Abstract

This amicus brief was filed in the Federal Energy Regulatory Commission v. Electric Power Supply Association energy law demand response case (and companion case brought by EnerNOC and others), which the U.S. Supreme Court will hear in fall 2015. It was co-authored by Joel Eisen (University of Richmond School of Law), Emily Hammond (The George Washington University Law School), Richard Pierce (Counsel of Record; The George Washington University Law School), and Jim Rossi (Vanderbilt University Law School). Amici curiae are 26 law professors who have significant research and teaching experience in the field of energy law, with a particular focus on electric power markets. The brief was filed in support of petitioners (FERC and demand response firms), and raises two different arguments in support of reversing the decision of the District of Columbia Circuit Court of Appeals (Electric Power Supply Ass’n v. FERC, 753 F.3d 216 (D.C. Cir. 2014)). Both arguments are based on what Amici believe are fundamental misinterpretations of the Federal Power Act and applicable precedents.
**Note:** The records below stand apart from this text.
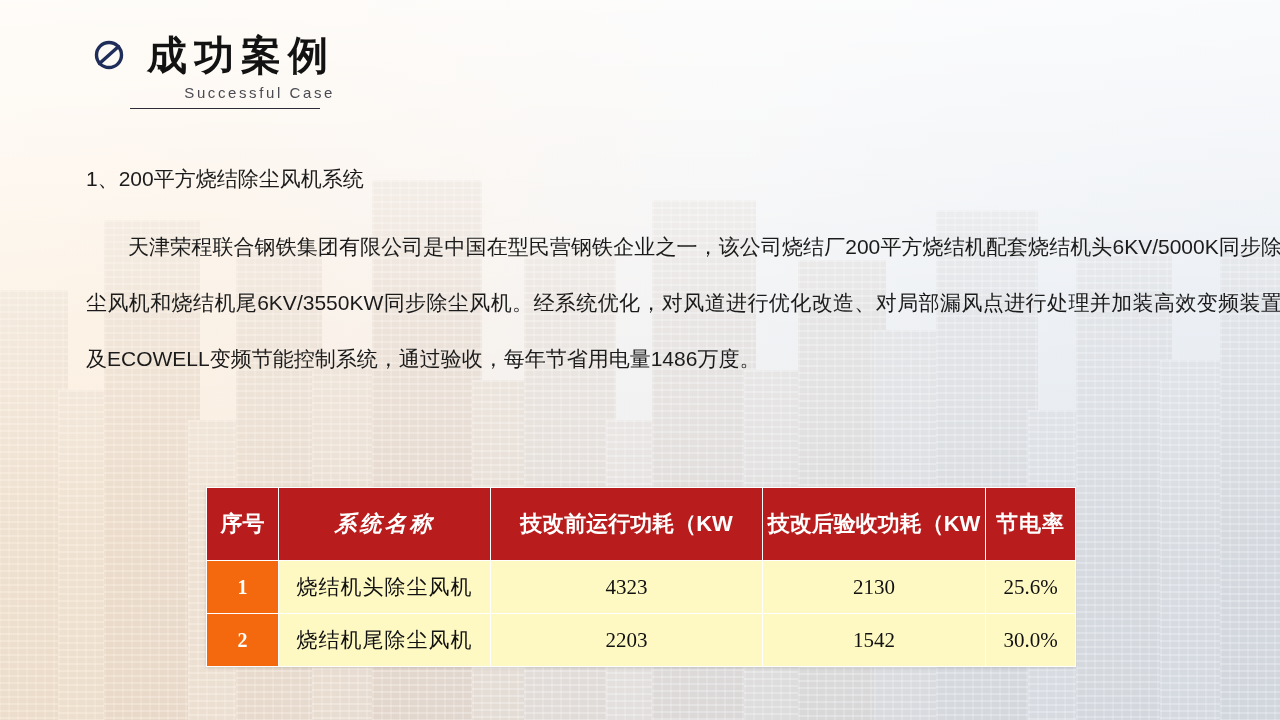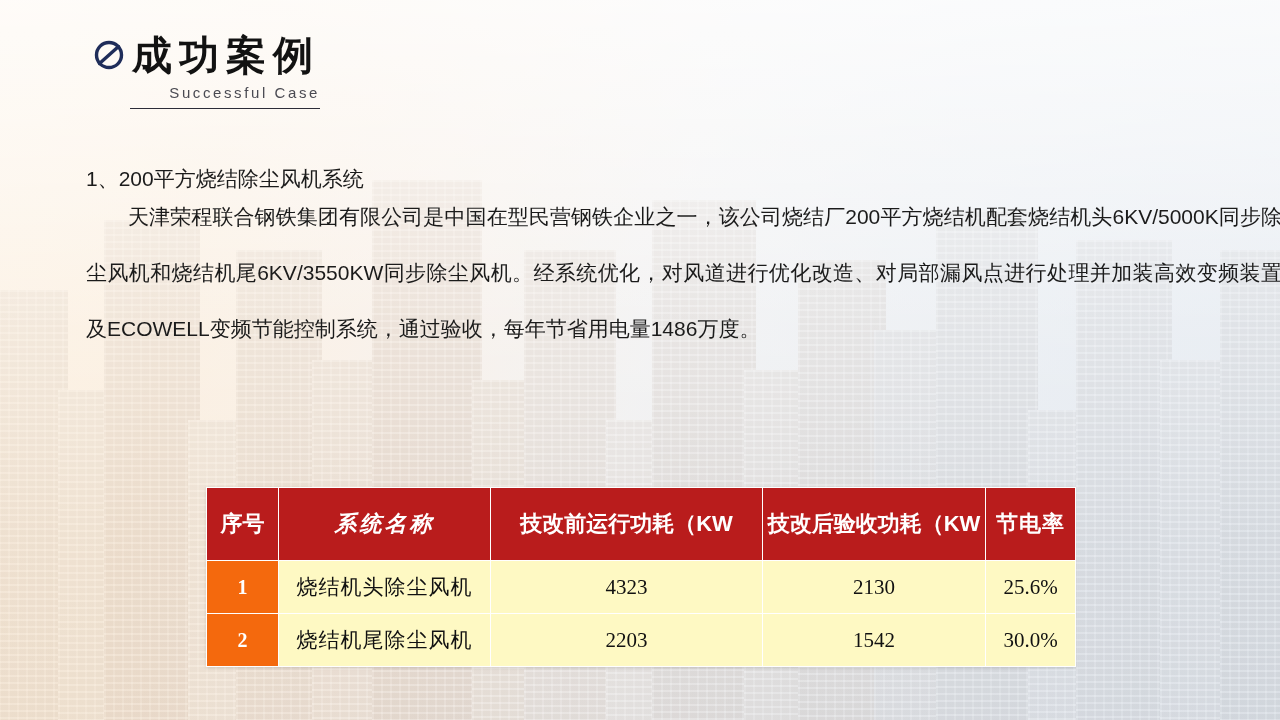--- a/index.html
+++ b/index.html
@@ -78,21 +78,21 @@
     background: linear-gradient(180deg,
       rgba(255,255,255,0.62) 0%,
       rgba(255,255,255,0.48) 30%,
       rgba(255,255,255,0.30) 55%,
       rgba(255,255,255,0.16) 75%,
       rgba(255,255,255,0.10) 100%);
   }
 
   
   .title-block { position: absolute; left: 92px; top: 34px; }
-  .title-row { display: flex; align-items: center; gap: 6px; }
+  .title-row { display: flex; align-items: center; gap: 21px; }
   .null-icon { width: 34px; height: 34px; flex: 0 0 34px; display: block; }
   .title-cn {
     font-size: 40px;
     font-weight: bold;
     color: #121212;
     letter-spacing: 7px;
     line-height: 1.05;
     white-space: nowrap;
   }
   .title-en {
@@ -138,20 +138,21 @@
   .body-text {
     position: absolute;
     left: 86px;
     top: 168px;
     width: 1190px;
     color: #1b1b1b;
   }
   .lead-line {
     font-size: 21px;
     line-height: 1.0;
+    margin-bottom: 30px;
     white-space: nowrap;
   }
   .para {
     font-size: 21px;
     line-height: 56px;
     text-align: justify;
     text-justify: inter-ideograph;
     text-indent: 2em;
     margin: 0;
     width: 1196px;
Amici believe that the U.S. Court of Appeals for the District of Columbia Circuit made serious errors when it held that FERC lacked authority to regulate operators’ rules for demand response (DR) in the wholesale electricity markets. That holding is contrary to the text, history, and structure of the Federal Power Act (FPA), which mandates that FERC must remedy “practices . . . affecting” wholesale electricity rates to ensure such rates are just and reasonable. Moreover, it ignores FERC’s reasonable interpretation of its statutory authority. Amici direct their arguments to the jurisdictional issue only, and take no position on the second issue for which the Supreme Court has granted certiorari.